Nonvolatile memory devices retain data even in the absence of a power supply. Flash memories, which are a type of nonvolatile memory device, are widely used in computers and memory cards because they have many preferred characteristics, including the ability to be erased efficiently. Flash memories are often distinguished into NAND and NOR types, based on how the memory cells are connected to bitlines. A NOR flash memory is configured so that a bitline is connected to two more cell transistors in parallel, storing data by way of channel hot-electron effect and erasing data by way of the Fowler-Nordheim (F-N) tunneling effect. A NAND flash memory is configured so that a bitline is connected to two more cell transistors in series, storing and erasing data by way of the F-N tunneling effect. NOR flash memories may be disadvantageous for high integration density because they dissipate much current, but are advantageous for adapting high-frequency operations. NAND flash memories may be advantageous when seeking high integration density because they consume significantly less current than NOR flash memories.
FIG. 1 is a circuit diagram showing a memory cell array 10 of a general NAND flash memory device. The flash memory device, also known as a flash EEPROM (electrically erasable and programmable read-only-memory), includes the memory cell array 10 that is composed of plurality of floating-gate cell transistors. The memory cell array 10 is constructed with multiple memory blocks in which pluralities of bitlines BL1˜BLm are arranged in parallel. Each memory block includes pluralities of cell strings (or “NAND strings”) which correspond each to the bitlines BL1˜BLm. The circuit configuration of a plurality of cell strings belonging to a single block is shown in FIG. 1.

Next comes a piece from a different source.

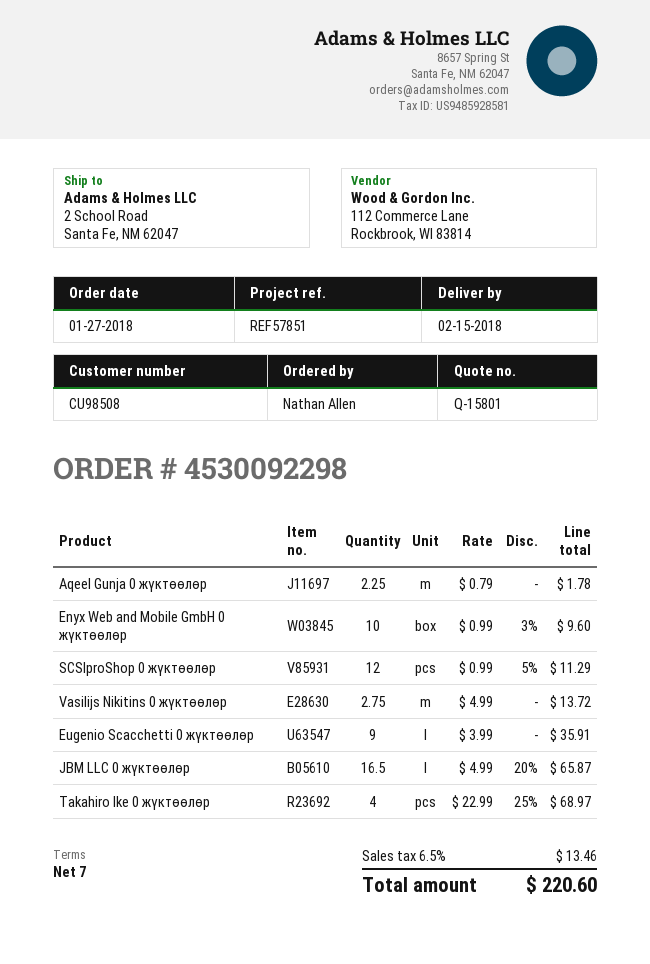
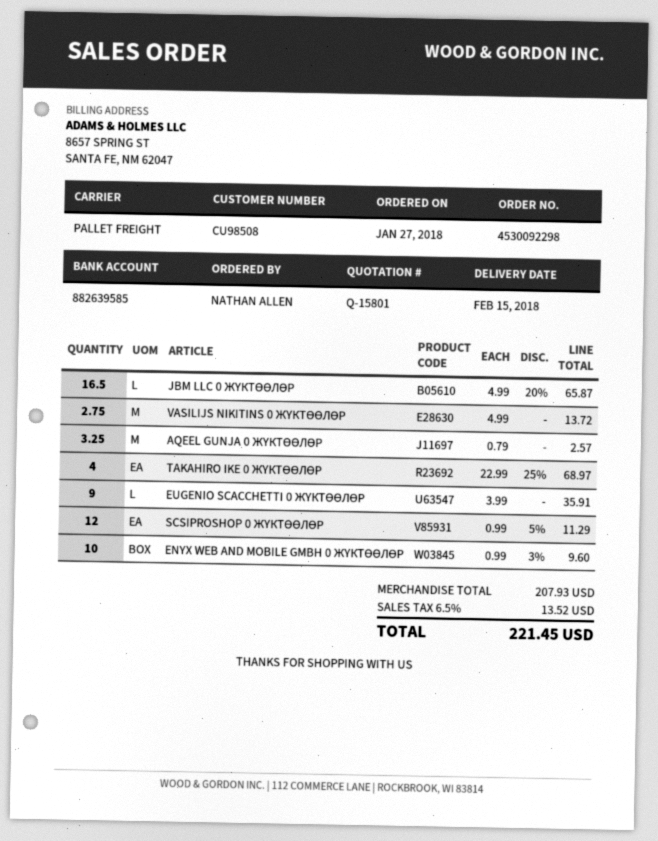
Aqeel Gunja 0 жүктөөлөр: 2.25 x 0.79 = 1.78 -> 3.25 x 0.79 = 2.57
tax: 6.5% = 13.46 -> 6.5% = 13.52
total: 220.60 -> 221.45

As shown in FIG. 1, each NAND string includes a string selection transistor SST, a ground selection transistor GST, and multiple floating-gate cell transistors M0˜M31 (e.g., 32 in number) that are serially connected between the source of the string selection transistor SST and the drain of the ground selection transistor GST. The drain of the string selection transistor SST included in each string is connected to the bitline corresponding thereto, and the source of the ground selection transistor GST is connected to a common source line (or common signal line) CSL. The gates of the string selection transistors SST of the NAND strings are coupled to a string selection line SSL in common, and the gates of the ground selection transistors GST are connected to a ground selection line GSL. The control gates of the floating-gate cell transistors M0˜M31 included in each NAND string are coupled respectively to wordlines WL0˜WL31. The bitlines BL1˜BLm are electrically connected to a page buffer circuit (not shown) of the flash memory device.

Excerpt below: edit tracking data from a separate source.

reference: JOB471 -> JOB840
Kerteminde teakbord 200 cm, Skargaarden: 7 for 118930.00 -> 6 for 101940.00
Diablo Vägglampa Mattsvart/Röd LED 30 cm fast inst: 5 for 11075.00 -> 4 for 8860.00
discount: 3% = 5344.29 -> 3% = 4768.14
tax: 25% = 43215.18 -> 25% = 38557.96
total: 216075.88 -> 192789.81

The ground selection line GSL, the wordlines WL0˜WL31, and the string selection line SSL are connected each to signal selection lines, GS, Si0˜Si31, and SS, through block selection transistors BS0˜BS33, respectively. The block selection transistors BS0˜BS33, which are included in a row decoder circuit (not shown) of the flash memory device, are controlled by a block-selection control signal BS. The signal selection lines, GS, Si0˜Si31, and SS, are driven by selection circuits (or drive circuits) during each programming operation. The block-selection control signal BS is configured to have a high voltage level, when active, so as to make a program or pass voltage sufficiently transferred to the wordlines WL0˜WL31 via the signal selection lines Si0˜Si31.

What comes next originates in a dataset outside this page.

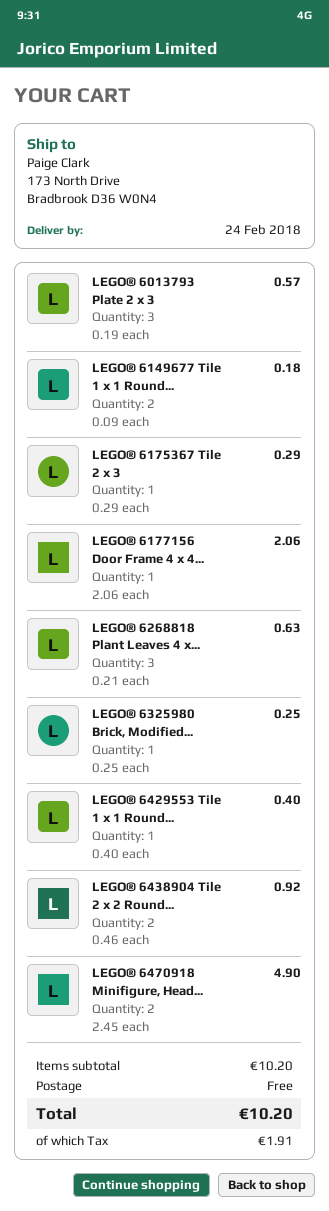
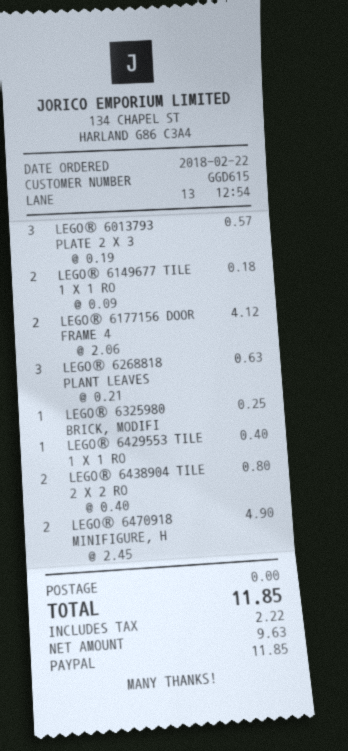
LEGO® 6175367 Tile 2 x 3: 1 x 0.29 = 0.29 -> none
LEGO® 6177156 Door Frame 4 x 4...: 1 x 2.06 = 2.06 -> 2 x 2.06 = 4.12
LEGO® 6438904 Tile 2 x 2 Round...: 2 x 0.46 = 0.92 -> 2 x 0.40 = 0.80
tax: 1.91 -> 2.22
total: 10.20 -> 11.85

The floating-gate cell transistors, within memory cells M0˜M31, are first erased to have a predetermined threshold voltage (e.g., −3V). Then, during programming, a high voltage (e.g., 20V) is applied to a wordline of a selected memory cell to thereby conduct a practical programming operation for the selected memory cell. In order to accomplish a successful programming result for the selected memory cell, a threshold voltage of the selected memory cell must be increased while the rest of the deselected memory cells are maintained without change. However, as shown in FIG. 1, since the control gates of the floating-gate cell transistors M0˜M31 included in the cell strings are connected to the wordlines WL0˜WL31 in common along rows, some problems may occur during the programming operation as follows. When a program voltage is supplied to a selected wordline, the program voltage is applied also to deselected memory cells arranged along the same wordline as well as the selected memory cell. As a result, the deselected memory cell, which is arranged along the same wordline, may become programmed. Thus, accidental programming may result for a deselected memory cell connected to a selected wordline. This accidental programming is caused by a phenomenon known as “program disturbance.”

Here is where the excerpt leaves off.